Human-in-the-Loop Done Properly

The live demo repo for this series is 67ailab/harness-engineering, and for this post I did change the repo before publishing. The new capability shipped in commit 352fba2, which adds a first-class pending-approval inspection surface to the existing approval-gated harness. The key changes are in src/harness_engineering/runner.py, src/harness_engineering/cli.py, and src/harness_engineering/store.py.

That matters because most writing about “human in the loop” in agent systems is still weirdly sloppy. A model says “should I proceed?”, a human types “yes”, and the demo declares the governance problem solved. It is not solved. In production, approval is not a vibe, not a chat convention, and not a magical hidden boolean inside the runtime.

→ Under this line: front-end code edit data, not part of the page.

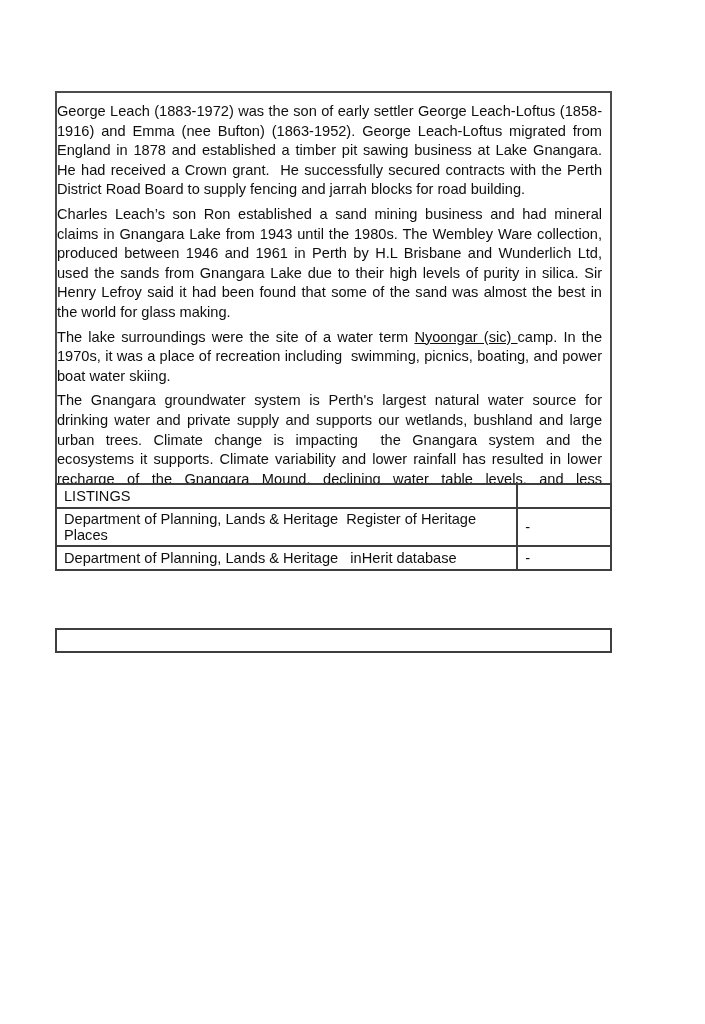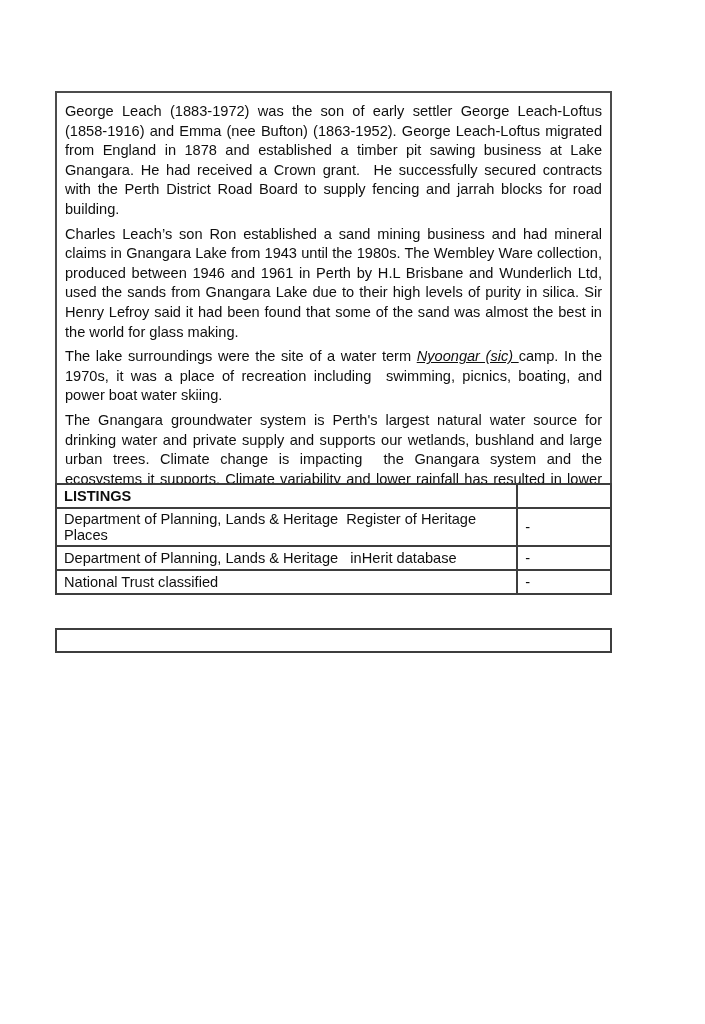--- a/index.html
+++ b/index.html
@@ -19,52 +19,52 @@
     background: #ffffff;
   }
 
   
   .desc-box {
     position: absolute;
     left: 55px;
     top: 91px;
     width: 557px;
     border: 2px solid #4c4c4c;
-    padding: 9px 8px 7px 8px;
+    padding: 9px 8px 7px 0;
     background: #ffffff;
   }
   .desc-box p {
     font-size: 14.6px;
     line-height: 19.6px;
     text-align: justify;
     white-space: pre-wrap;
     margin: 0 0 5px 0;
   }
   .desc-box p:last-child { margin-bottom: 0; }
-  .underlined { text-decoration: underline; font-style: italic; }
+  .underlined { text-decoration: underline; }
 
   
   table {
     position: absolute;
     left: 55px;
     width: 557px;
     border-collapse: collapse;
     background: #ffffff;
   }
   .listings-table { top: 483px; }
   .supporting-table { top: 628px; }
   td {
     border: 2px solid #3e3e3e;
     font-size: 14.6px;
     padding: 2px 7px;
     height: 24px;
     vertical-align: middle;
     white-space: pre-wrap;
   }
-  td.bold { font-weight: bold; }
+  td.bold { font-weight: normal; }
   .listings-table col.c1 { width: 463px; }
   .listings-table col.c2 { width: 94px; }
   .supporting-table .empty-row td { height: 23px; }
 </style>
 </head>
 <body>
 
 <div class="page">
 
   <div class="desc-box">
@@ -85,24 +85,20 @@
         <td></td>
       </tr>
       <tr>
         <td>Department of Planning, Lands &amp; Heritage  Register of Heritage Places</td>
         <td>-</td>
       </tr>
       <tr>
         <td>Department of Planning, Lands &amp; Heritage   inHerit database</td>
         <td>-</td>
       </tr>
-      <tr>
-        <td>National Trust classified</td>
-        <td>-</td>
-      </tr>
     </tbody>
   </table>
 
   <table class="supporting-table">
     <tbody>
       <tr class="empty-row">
         <td></td>
       </tr>
     </tbody>
   </table>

It is a workflow boundary with state, context, inspection, and recovery semantics.

My practical claim in this post is simple: human-in-the-loop only becomes real when approval is treated as an explicit runtime primitive with a durable pending action, inspectable details, and a clean resume path.

The harness-engineering repo now demonstrates that idea a little more honestly than it did yesterday.

What changed in the repo since the previous post

Post 6 separated working context, session state, and retrieval memory. That was useful groundwork, but it also exposed a gap: the repo could pause for approval, yet the operator-facing approval surface was still too implicit.

Before this update, the harness already had:

a risky step: finalize_report
a pause state: waiting_approval
explicit workflow flags on RunState in src/harness_engineering/models.py
CLI commands to approve and resume
an interactive mode in src/harness_engineering/cli.py

That was enough to show the shape of approval gating. It was not enough to show good operator ergonomics.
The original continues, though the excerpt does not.